We would like to thank the "To Be Precise" project for their assessment of the research methodology and assistance with visualizing the ranking results.
Why is climate crisis dangerous for the Arctic (and for us all)
- Record-breaking warming and its consequences. 2024 went down in history as the warmest year on record. Global warming is accompanied by floods, droughts, wildfires, and infrastructure destruction, including damage caused by permafrost thawing. If this trend continues, the consequences could be catastrophic: mass migration from affected regions, worsening economic inequality, environmental degradation, and a variety of other negative effects.
- The Arctic is the epicenter of irreversible changes. Here, temperatures rise four times faster than the global average. As a result, sea ice is disappearing, which threatens the planet’s climate balance, increasing the risk of species extinction and heightening the potential for armed conflicts over access to resources.
- New economic challenges. Economic damage from hazardous climate events in Russia amounts to tens of billions of rubles annually. Permafrost thawing is already damaging 40% of buildings and infrastructure. This makes restoration costly or nearly impossible.
What can decelerate the climate crisis?
The key to solving the problem is energy transition, which means gradually departing from our reliance on fossil fuels in favor of cleaner energy sources and more efficient energy consumption.
Today, the energy sector is the largest contributor to the crisis, accounting for 73% of global CO₂ emissions and 80% of greenhouse gas emissions in Russia.

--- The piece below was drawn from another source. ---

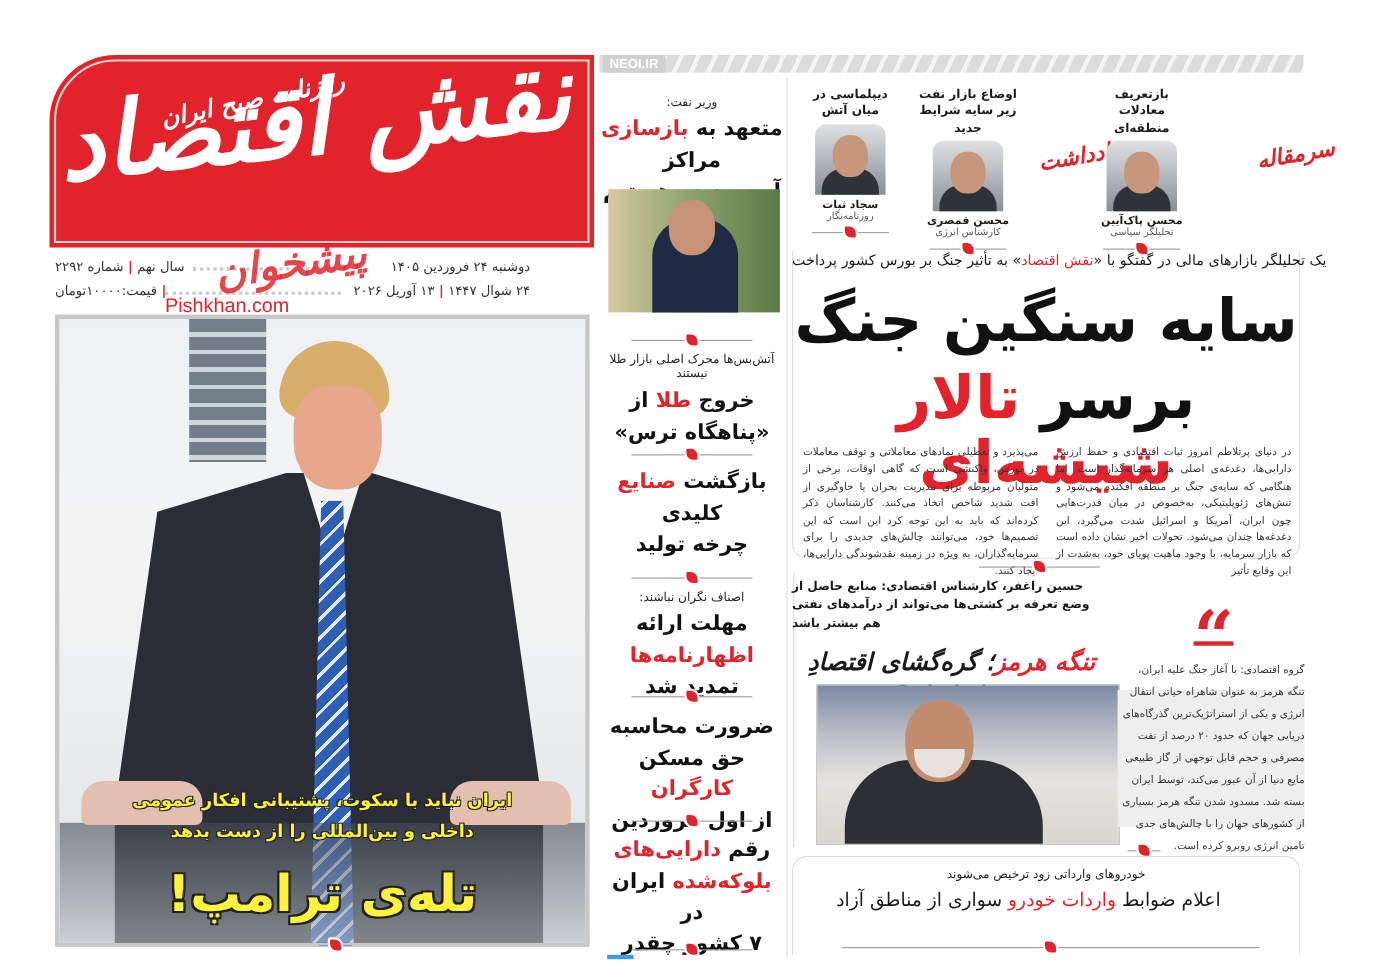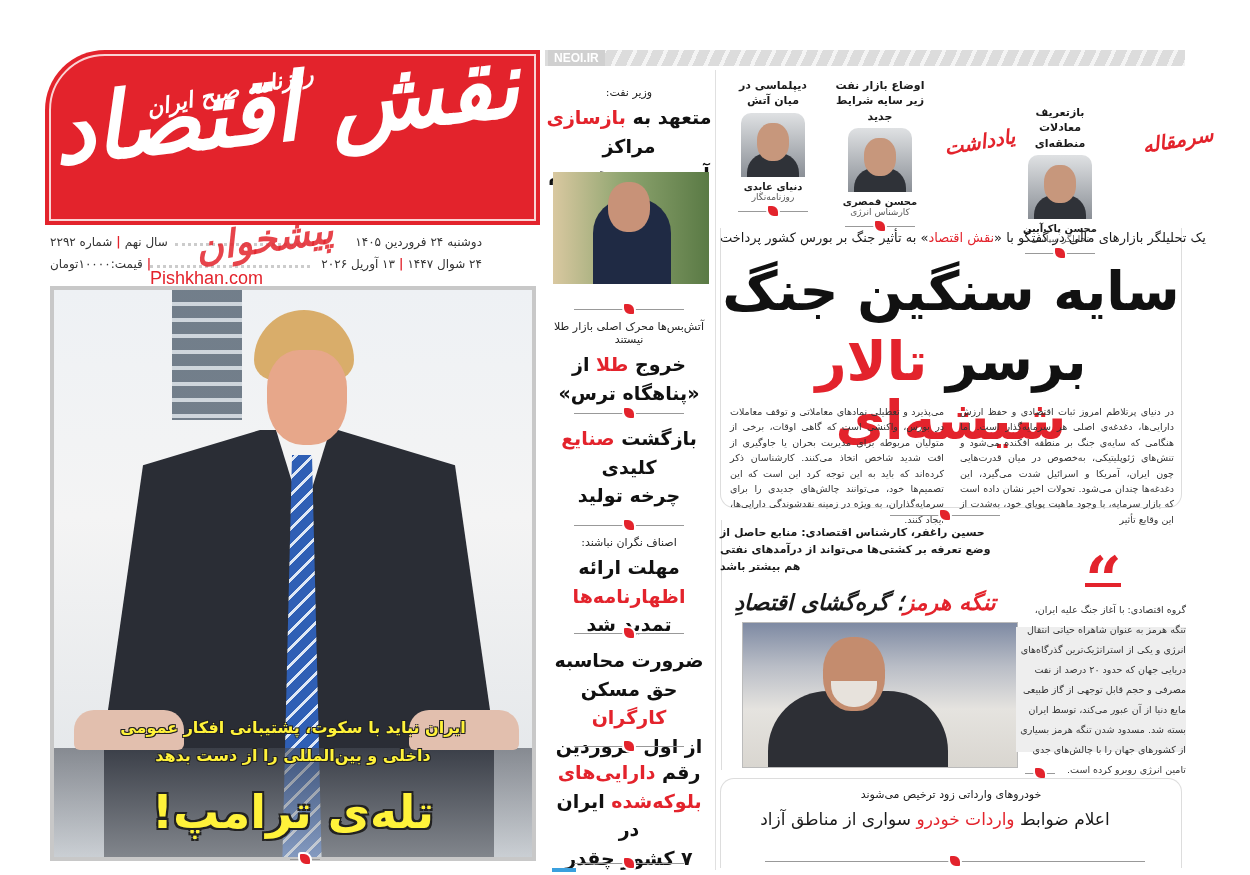"بازتعریف معادلات منطقه‌ای" div.abs { left: 1015px -> 993px; margin-top: 27px -> none }
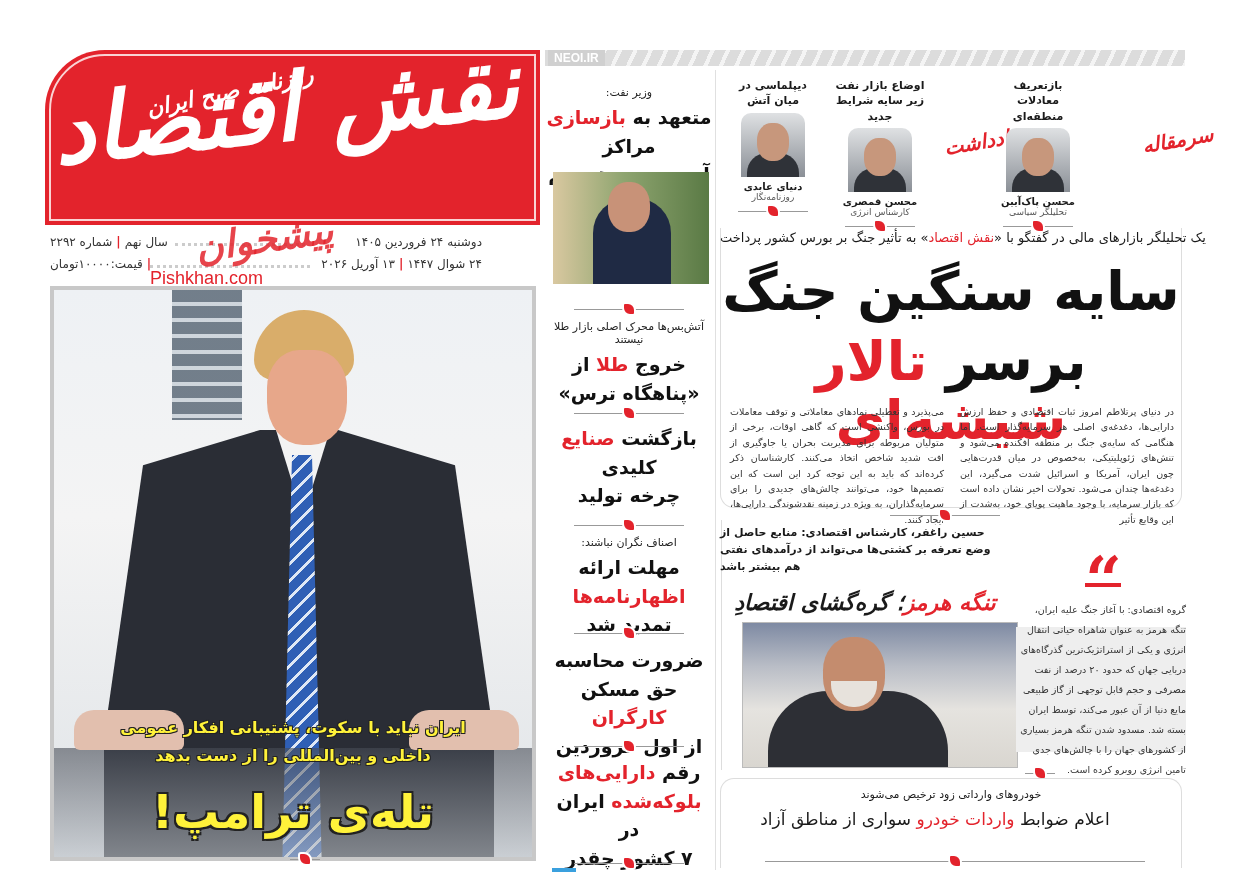"دنیای عابدی" div.n { text: دنیای عابدی -> سجاد ثبات }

Transitioning to clean energy will significantly reduce these figures. In its ranking, Arctida analyzed the implementation of key energy transition measures and technologies in Russia’s Arctic regions across the following areas:
- Renewable energy sources. Currently, renewable energy (RES) is the best available technology for power generation in terms of environmental impact and safety. Greenhouse gas emissions from a solar power plant are 17–30 times lower than those from coal-fired generation and 10–18 times lower than from gas-fired power. Wind energy reduces emissions by 68–75 times and 41–45 times, respectively. Additionally, using RES in the Russian Arctic lowers costs associated with delivering expensive diesel fuel.
- Electric transport. An electric vehicle (EV) charged with low-carbon electricity (derived from RES) reduces greenhouse gas emissions nearly threefold compared to a diesel car. Even when charged from fossil gas, an EV remains 18–27% more environmentally friendly. However, public electric transport is a more sustainable solution than private EVs, which is why the former is the focus of the study.
- Energy conservation and efficiency in buildings. Buildings with the highest energy efficiency ratings (A, A+, and A++) consume 40–60% less energy than standard ones. Overheating, a common issue in Russia, happens during the heating season when excessively hot and dry indoor air can only be managed by opening windows. Such unnecessary heat waste could be avoided by introducing individual heat meters. According to various estimates, this could reduce heating costs by 2–3 times.
How the Arctic is tackling climate change: Arctida’s study
Regional initiatives can play a crucial role in Russia’s shift to clean energy and its path toward carbon neutrality. Based on data from open sources, responses to official inquiries, and expert assessments, Arctida has compiled a ranking of Arctic regions according to their progress in implementing key energy transition measures at the local level.
The main evaluation criteria were strategic planning, actual progress, and transparency in providing information. The ranking considers measures that have already been implemented—which were prioritized in the calculation of the final scores—while also weighing regional plans for the future.
Results
The top positions in the ranking were taken by the Republic of Karelia, the Murmansk region, and the Krasnoyarsk region.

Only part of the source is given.